**What to work on:**
Copy exactly the lines from the beginning of the data down to and including the line holding "total: 1317.87 -> 1190.60", without any pictures.

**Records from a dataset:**

■ ■ ■ ■ ■ ■ ■

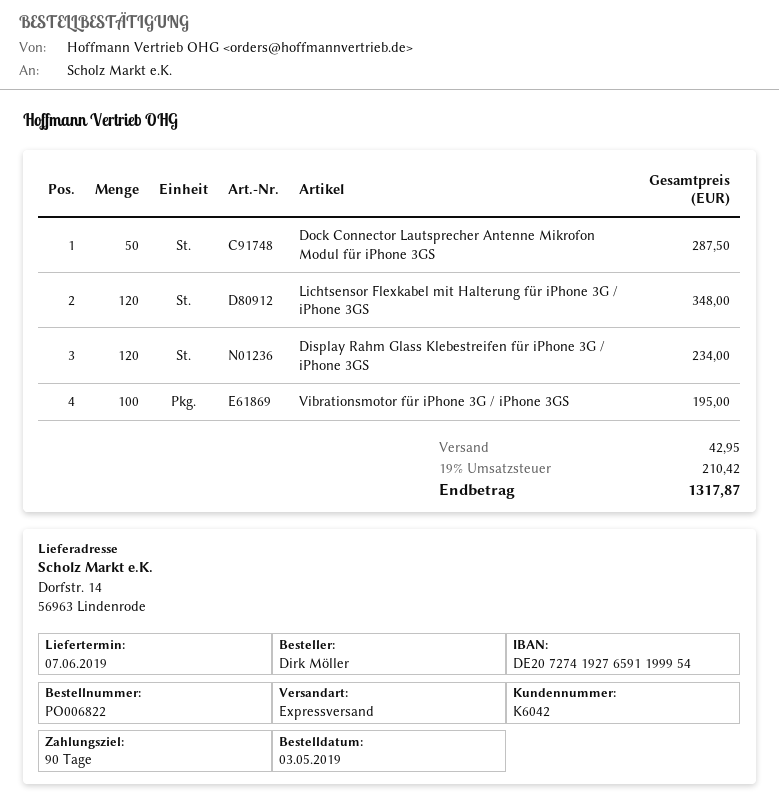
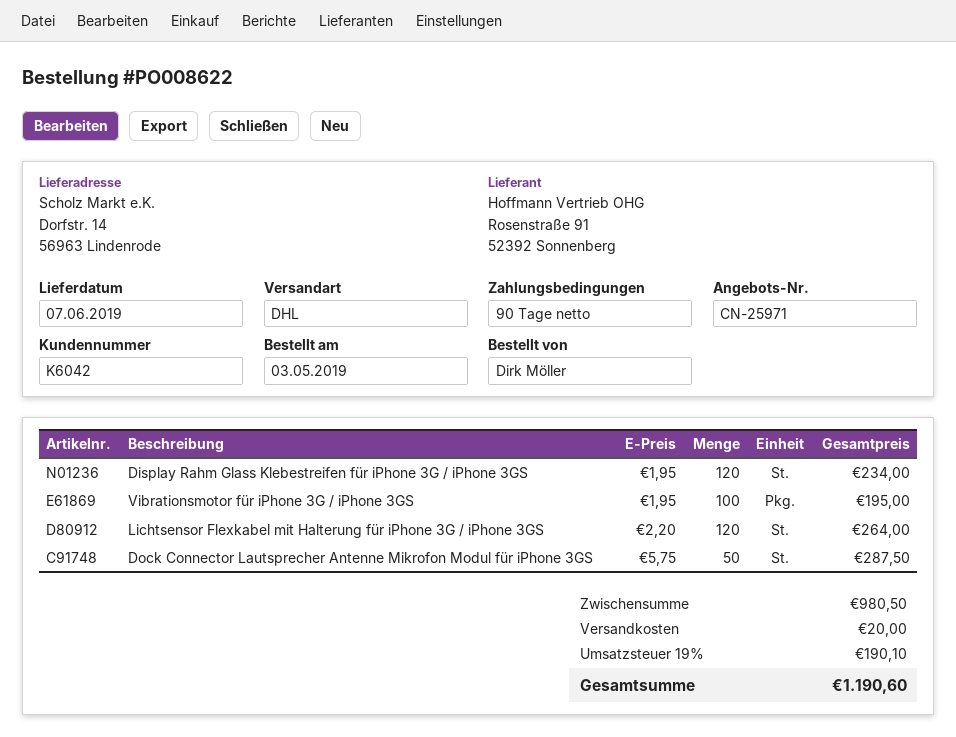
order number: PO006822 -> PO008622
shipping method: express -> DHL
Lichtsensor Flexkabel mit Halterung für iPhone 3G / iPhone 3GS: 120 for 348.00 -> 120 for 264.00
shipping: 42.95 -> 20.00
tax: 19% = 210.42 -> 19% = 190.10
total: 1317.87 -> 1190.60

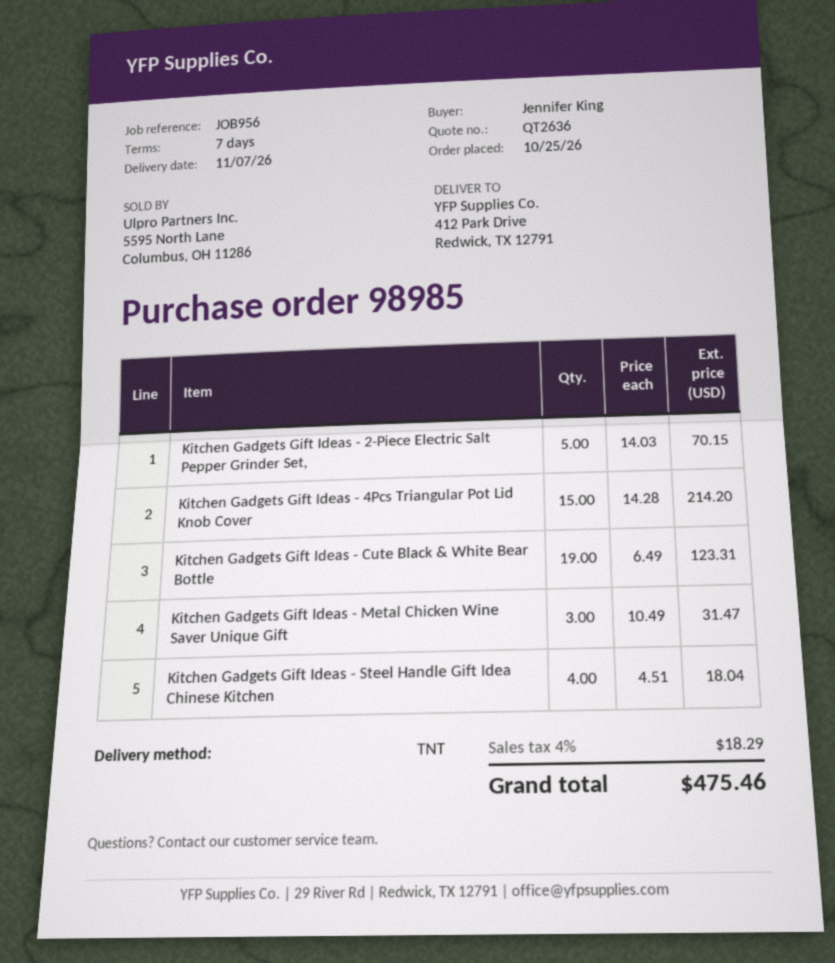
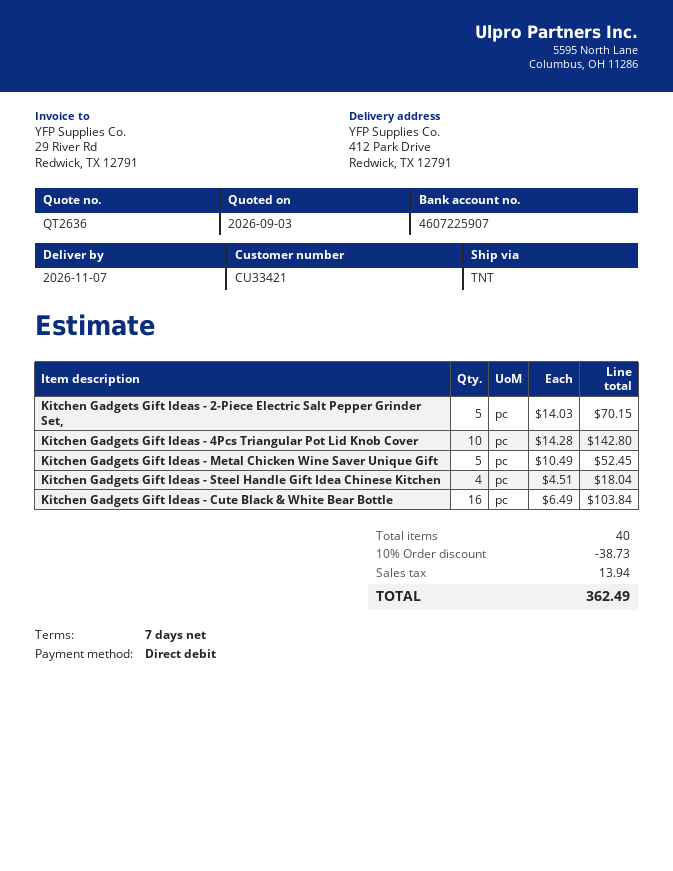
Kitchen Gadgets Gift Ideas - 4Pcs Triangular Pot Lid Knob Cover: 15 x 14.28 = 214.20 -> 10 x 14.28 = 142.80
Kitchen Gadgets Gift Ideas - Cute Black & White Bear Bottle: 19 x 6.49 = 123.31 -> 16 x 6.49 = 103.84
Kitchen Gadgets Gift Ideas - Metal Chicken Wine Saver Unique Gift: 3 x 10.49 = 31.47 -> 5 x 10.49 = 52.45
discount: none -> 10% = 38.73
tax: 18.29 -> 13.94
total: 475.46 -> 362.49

■ ■ ■ ■ ■ ■ ■

**Your response:**
order number: PO006822 -> PO008622
shipping method: express -> DHL
Lichtsensor Flexkabel mit Halterung für iPhone 3G / iPhone 3GS: 120 for 348.00 -> 120 for 264.00
shipping: 42.95 -> 20.00
tax: 19% = 210.42 -> 19% = 190.10
total: 1317.87 -> 1190.60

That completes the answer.